ATO picks mainframe shortlist

The Australian Taxation Office has selected a shortlist of suppliers who will bid for the last and largest of its three outsourcing contracts, a high-end computing deal believed to be worth a total of $800 million over five years.

Lockheed Martin, CSC, IBM and incumbent supplier EDS have been shortlisted to compete for the so-called "centralised computing" contract, currently worth $160 million per year.

The shortlist was selected from an expression of interest released on 30 June 2008.

"We believe the four companies short-listed have the demonstrated capability and capacity to meet our current and future business requirements," ATO commissioner Michael D'Ascenzo said in a statement.

"We look forward to working with these companies and discussing with them their proposals for managing the challenging transition to new contracts."

The ATO's centralised, end user and managed network computing requirements will continue to be managed by the now HP-owned EDS until 2010.

It's the second ATO contract where EDS and Lockheed Martin have been pitted against each other on a shortlist. Both were shortlisted for the end user computing work in July for a deal worth $60 million a year.

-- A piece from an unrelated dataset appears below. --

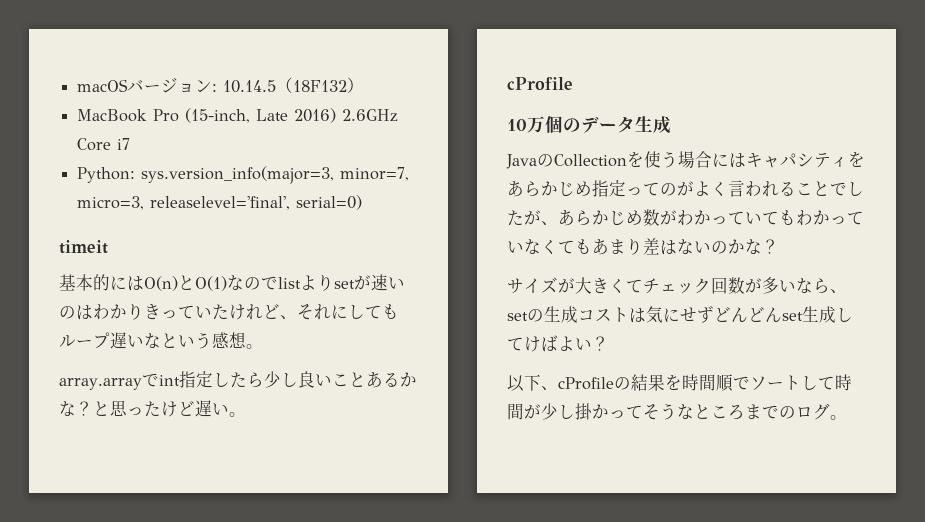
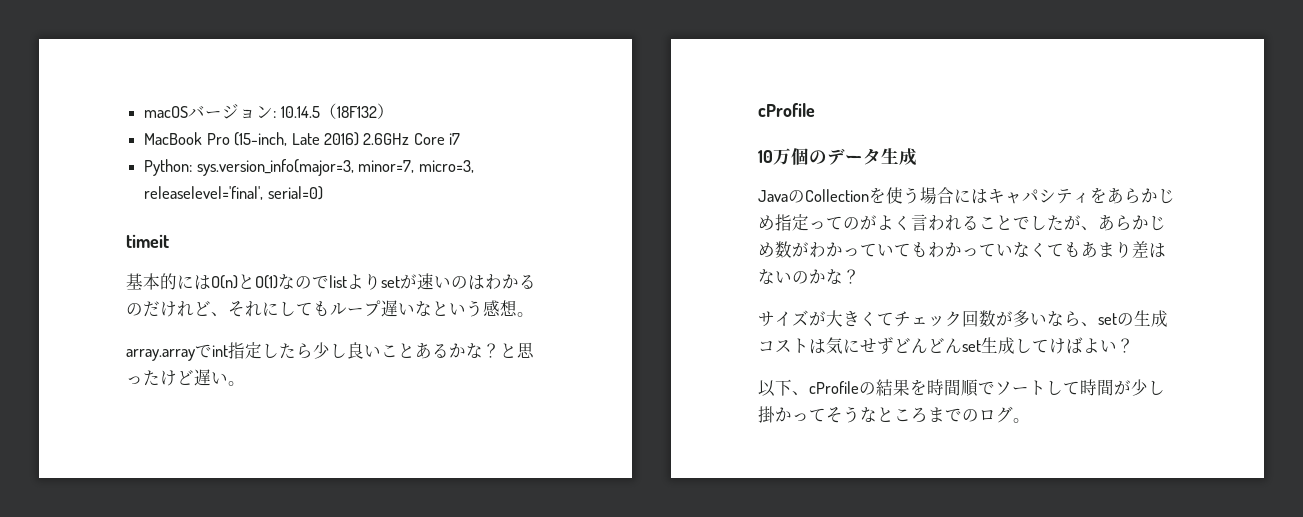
[127,303,229,320] りきっていた -> [519,274,536,289] [126,301,160,317] るのだ

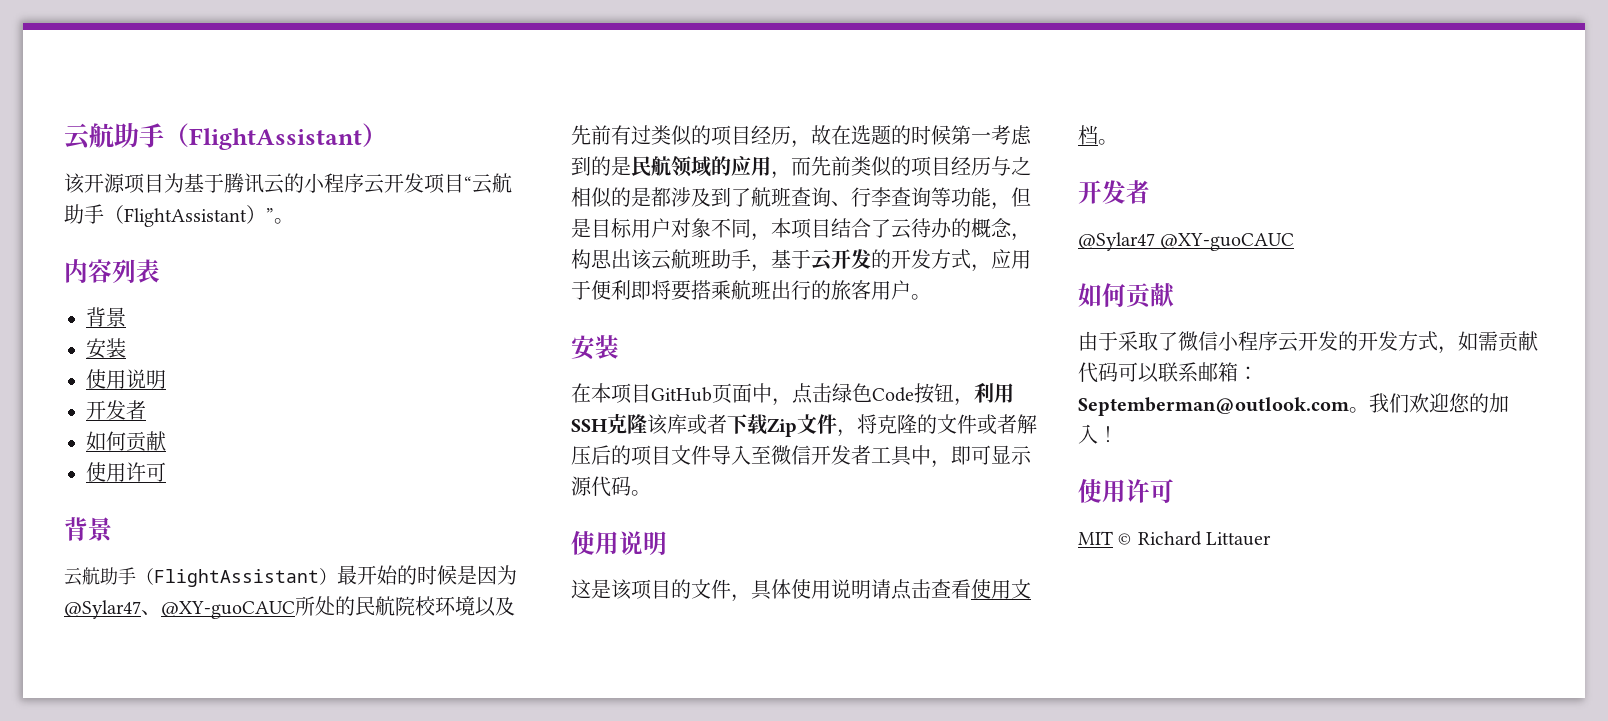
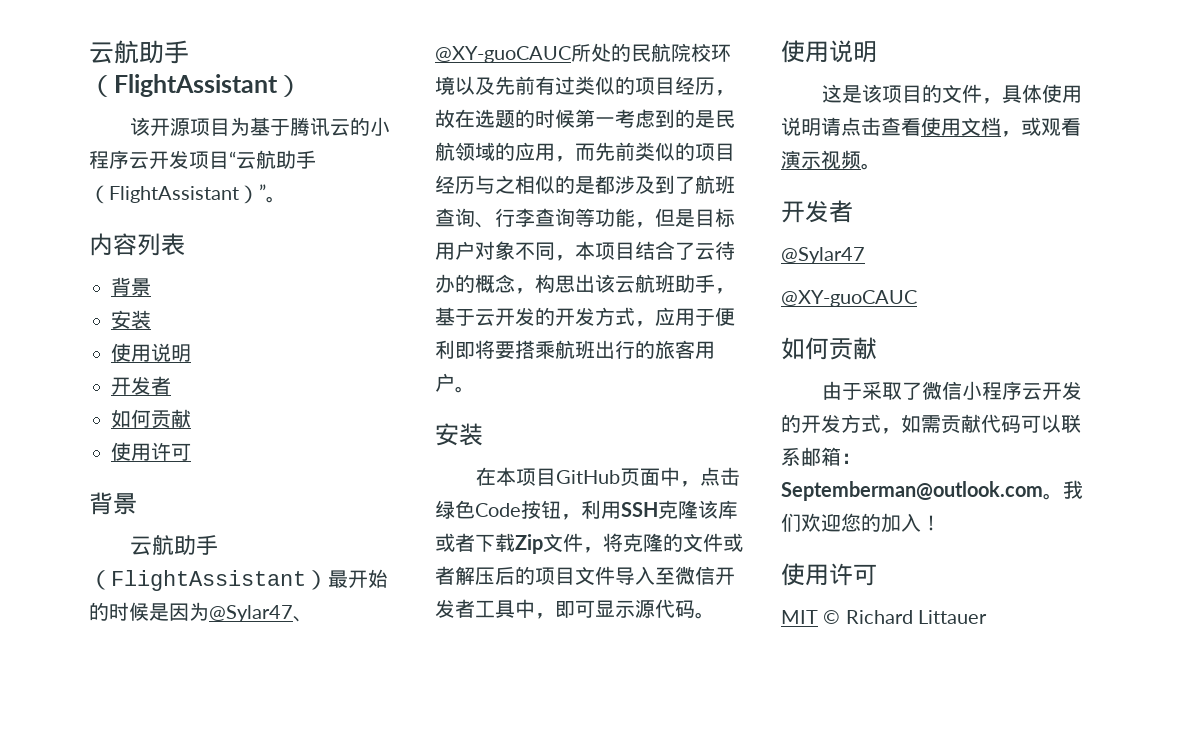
(1098, 135) none -> [1001,117,1081,137] [781,150,861,170] ，或观看演示视频
(1155, 241) none -> (865, 255) //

CSC, meanwhile, is the only outsourcing company to have been shortlisted for all three of the ATO's outsourcing bundles. In March, CSC, Dimension Data, Optus and Telstra were selected for the telecommunications component of its infrastructure, currently worth $55 million a year.

The ATO began breaking up its IT outsourcing contracts in late 2007, which had been monopolised by EDS for the past decade and were worth $1.8 billion over the period.

The agency will release a request for tender to the four short-listed organisations in early 2009.